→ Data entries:
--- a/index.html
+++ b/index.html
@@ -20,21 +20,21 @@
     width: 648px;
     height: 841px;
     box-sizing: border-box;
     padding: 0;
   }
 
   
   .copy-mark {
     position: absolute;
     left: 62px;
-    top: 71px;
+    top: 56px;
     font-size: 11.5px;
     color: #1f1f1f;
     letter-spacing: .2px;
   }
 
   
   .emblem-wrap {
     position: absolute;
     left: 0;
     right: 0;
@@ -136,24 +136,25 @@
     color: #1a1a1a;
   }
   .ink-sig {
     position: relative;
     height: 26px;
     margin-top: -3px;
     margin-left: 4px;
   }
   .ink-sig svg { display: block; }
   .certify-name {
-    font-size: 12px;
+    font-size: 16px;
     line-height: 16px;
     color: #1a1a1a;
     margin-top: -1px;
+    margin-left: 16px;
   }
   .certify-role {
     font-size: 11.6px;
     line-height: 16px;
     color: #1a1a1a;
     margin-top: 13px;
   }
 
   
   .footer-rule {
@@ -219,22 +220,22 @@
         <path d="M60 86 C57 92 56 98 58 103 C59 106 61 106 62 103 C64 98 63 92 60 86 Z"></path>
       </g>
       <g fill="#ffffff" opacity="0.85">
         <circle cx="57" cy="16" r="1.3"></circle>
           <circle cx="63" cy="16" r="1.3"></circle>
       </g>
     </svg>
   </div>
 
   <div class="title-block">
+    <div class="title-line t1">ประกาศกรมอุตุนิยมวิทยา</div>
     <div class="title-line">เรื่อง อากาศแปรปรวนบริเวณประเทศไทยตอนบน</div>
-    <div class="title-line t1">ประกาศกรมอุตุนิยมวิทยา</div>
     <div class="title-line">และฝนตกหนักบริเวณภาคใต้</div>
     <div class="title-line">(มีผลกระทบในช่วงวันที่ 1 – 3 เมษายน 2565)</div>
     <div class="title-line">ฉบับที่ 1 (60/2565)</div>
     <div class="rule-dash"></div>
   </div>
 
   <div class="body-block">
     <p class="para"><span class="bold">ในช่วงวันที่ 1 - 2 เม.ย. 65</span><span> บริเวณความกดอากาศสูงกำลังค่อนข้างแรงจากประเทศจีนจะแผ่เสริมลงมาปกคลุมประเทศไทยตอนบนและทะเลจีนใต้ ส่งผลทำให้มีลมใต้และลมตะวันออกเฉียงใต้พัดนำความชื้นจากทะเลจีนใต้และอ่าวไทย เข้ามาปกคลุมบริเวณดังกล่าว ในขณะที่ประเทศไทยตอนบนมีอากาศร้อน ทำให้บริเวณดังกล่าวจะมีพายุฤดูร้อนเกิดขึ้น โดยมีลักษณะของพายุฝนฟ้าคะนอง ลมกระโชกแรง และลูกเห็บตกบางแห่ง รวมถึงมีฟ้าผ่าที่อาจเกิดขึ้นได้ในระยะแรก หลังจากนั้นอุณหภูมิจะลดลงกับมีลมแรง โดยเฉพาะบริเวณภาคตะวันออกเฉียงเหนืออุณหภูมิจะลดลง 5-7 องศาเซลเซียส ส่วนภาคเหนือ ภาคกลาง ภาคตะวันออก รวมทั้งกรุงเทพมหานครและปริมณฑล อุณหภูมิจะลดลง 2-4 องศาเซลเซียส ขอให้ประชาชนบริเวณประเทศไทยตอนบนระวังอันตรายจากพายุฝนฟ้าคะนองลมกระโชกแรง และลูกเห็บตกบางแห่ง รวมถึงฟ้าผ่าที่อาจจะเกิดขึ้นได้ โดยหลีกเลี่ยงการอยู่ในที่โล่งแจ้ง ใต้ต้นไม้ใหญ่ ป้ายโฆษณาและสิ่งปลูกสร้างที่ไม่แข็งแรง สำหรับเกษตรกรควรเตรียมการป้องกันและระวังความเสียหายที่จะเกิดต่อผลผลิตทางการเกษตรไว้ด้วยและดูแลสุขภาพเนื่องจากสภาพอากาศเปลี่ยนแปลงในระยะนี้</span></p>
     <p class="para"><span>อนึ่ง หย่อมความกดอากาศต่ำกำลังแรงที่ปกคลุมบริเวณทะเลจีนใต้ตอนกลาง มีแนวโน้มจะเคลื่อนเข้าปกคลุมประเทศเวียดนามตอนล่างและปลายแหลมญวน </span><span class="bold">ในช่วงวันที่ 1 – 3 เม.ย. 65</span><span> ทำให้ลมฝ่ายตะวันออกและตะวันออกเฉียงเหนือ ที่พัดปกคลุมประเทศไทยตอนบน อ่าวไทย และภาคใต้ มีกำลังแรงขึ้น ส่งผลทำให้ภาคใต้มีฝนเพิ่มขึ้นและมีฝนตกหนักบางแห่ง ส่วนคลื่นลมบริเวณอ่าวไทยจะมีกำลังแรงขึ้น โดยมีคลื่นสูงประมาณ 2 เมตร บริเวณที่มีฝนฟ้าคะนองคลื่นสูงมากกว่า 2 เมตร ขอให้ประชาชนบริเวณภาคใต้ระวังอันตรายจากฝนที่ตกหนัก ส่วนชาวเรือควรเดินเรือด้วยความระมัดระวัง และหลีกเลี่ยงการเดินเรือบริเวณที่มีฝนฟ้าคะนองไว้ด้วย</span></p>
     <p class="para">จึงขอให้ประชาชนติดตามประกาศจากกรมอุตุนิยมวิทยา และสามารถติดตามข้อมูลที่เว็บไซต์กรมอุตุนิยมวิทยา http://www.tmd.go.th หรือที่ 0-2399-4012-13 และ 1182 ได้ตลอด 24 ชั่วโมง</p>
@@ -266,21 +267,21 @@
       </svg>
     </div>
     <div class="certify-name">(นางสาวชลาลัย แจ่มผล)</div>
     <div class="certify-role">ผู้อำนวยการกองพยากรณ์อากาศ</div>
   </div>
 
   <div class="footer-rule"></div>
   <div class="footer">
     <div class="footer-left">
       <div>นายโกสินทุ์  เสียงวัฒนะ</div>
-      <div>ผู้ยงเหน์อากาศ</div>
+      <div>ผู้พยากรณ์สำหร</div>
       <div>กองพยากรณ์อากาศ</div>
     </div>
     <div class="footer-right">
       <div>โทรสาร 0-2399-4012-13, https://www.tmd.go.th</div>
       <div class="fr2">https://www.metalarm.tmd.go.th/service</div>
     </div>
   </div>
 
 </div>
---
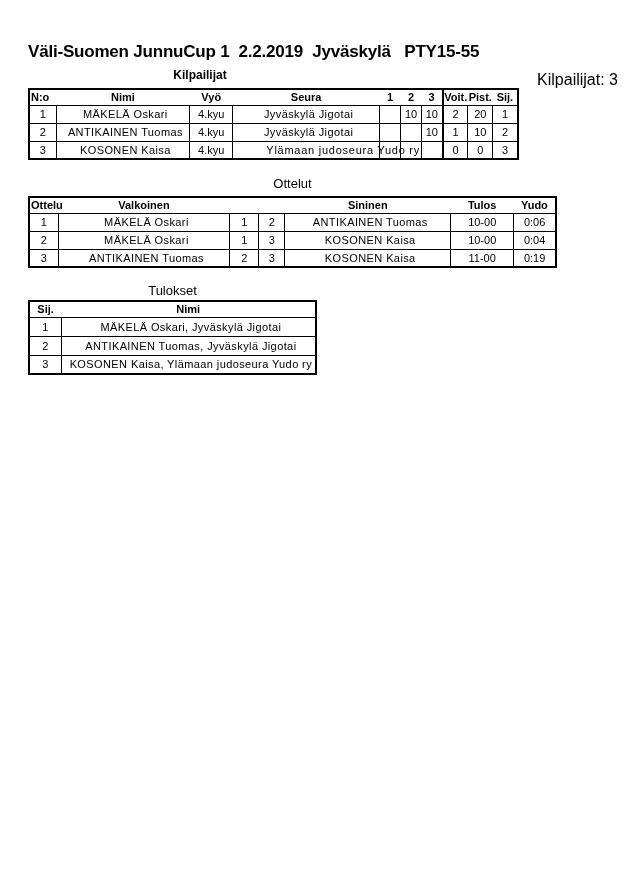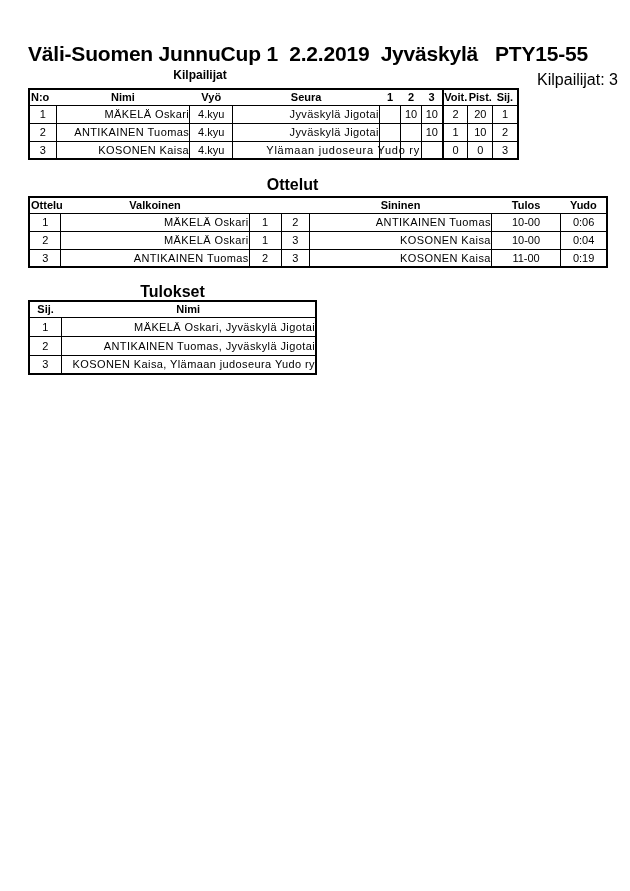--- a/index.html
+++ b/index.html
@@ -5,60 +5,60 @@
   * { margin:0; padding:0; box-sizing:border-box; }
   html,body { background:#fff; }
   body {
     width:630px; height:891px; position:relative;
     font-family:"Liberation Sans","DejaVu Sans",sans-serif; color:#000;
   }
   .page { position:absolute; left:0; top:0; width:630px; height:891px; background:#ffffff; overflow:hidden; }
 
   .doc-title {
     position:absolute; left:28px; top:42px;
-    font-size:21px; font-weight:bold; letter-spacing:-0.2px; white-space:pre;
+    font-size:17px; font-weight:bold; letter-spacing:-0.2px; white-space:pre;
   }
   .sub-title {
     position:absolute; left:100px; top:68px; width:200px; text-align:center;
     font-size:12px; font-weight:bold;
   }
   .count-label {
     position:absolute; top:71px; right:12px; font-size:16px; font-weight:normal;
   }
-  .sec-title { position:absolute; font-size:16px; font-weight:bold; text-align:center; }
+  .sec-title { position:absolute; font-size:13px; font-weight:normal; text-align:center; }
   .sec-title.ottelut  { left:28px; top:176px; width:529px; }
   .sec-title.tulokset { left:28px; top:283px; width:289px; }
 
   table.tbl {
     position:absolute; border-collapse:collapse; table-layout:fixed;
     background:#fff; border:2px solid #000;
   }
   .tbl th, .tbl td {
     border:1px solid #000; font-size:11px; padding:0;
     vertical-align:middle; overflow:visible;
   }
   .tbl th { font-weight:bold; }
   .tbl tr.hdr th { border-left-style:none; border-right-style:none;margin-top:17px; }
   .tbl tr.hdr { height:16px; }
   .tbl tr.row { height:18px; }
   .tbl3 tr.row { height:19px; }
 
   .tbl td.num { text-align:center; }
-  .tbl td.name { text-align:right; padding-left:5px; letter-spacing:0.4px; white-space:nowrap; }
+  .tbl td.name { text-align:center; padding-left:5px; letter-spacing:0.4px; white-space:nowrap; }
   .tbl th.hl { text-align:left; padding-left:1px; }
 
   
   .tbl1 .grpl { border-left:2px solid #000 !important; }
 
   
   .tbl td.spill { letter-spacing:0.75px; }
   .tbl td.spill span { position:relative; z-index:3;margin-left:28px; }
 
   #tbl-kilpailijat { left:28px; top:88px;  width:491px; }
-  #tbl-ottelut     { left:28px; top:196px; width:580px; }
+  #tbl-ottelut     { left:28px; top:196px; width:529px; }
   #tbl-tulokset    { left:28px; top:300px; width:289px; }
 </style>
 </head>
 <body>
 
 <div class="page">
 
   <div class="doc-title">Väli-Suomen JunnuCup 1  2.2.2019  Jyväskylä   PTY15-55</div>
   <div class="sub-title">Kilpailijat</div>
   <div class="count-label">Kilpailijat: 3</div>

→ Aim of the exercise:
Which lines of the data include "center"? Copy each of them.

→ Answer below:
     position:absolute; left:100px; top:68px; width:200px; text-align:center;
-  .sec-title { position:absolute; font-size:16px; font-weight:bold; text-align:center; }
+  .sec-title { position:absolute; font-size:13px; font-weight:normal; text-align:center; }
   .tbl td.num { text-align:center; }
+  .tbl td.name { text-align:center; padding-left:5px; letter-spacing:0.4px; white-space:nowrap; }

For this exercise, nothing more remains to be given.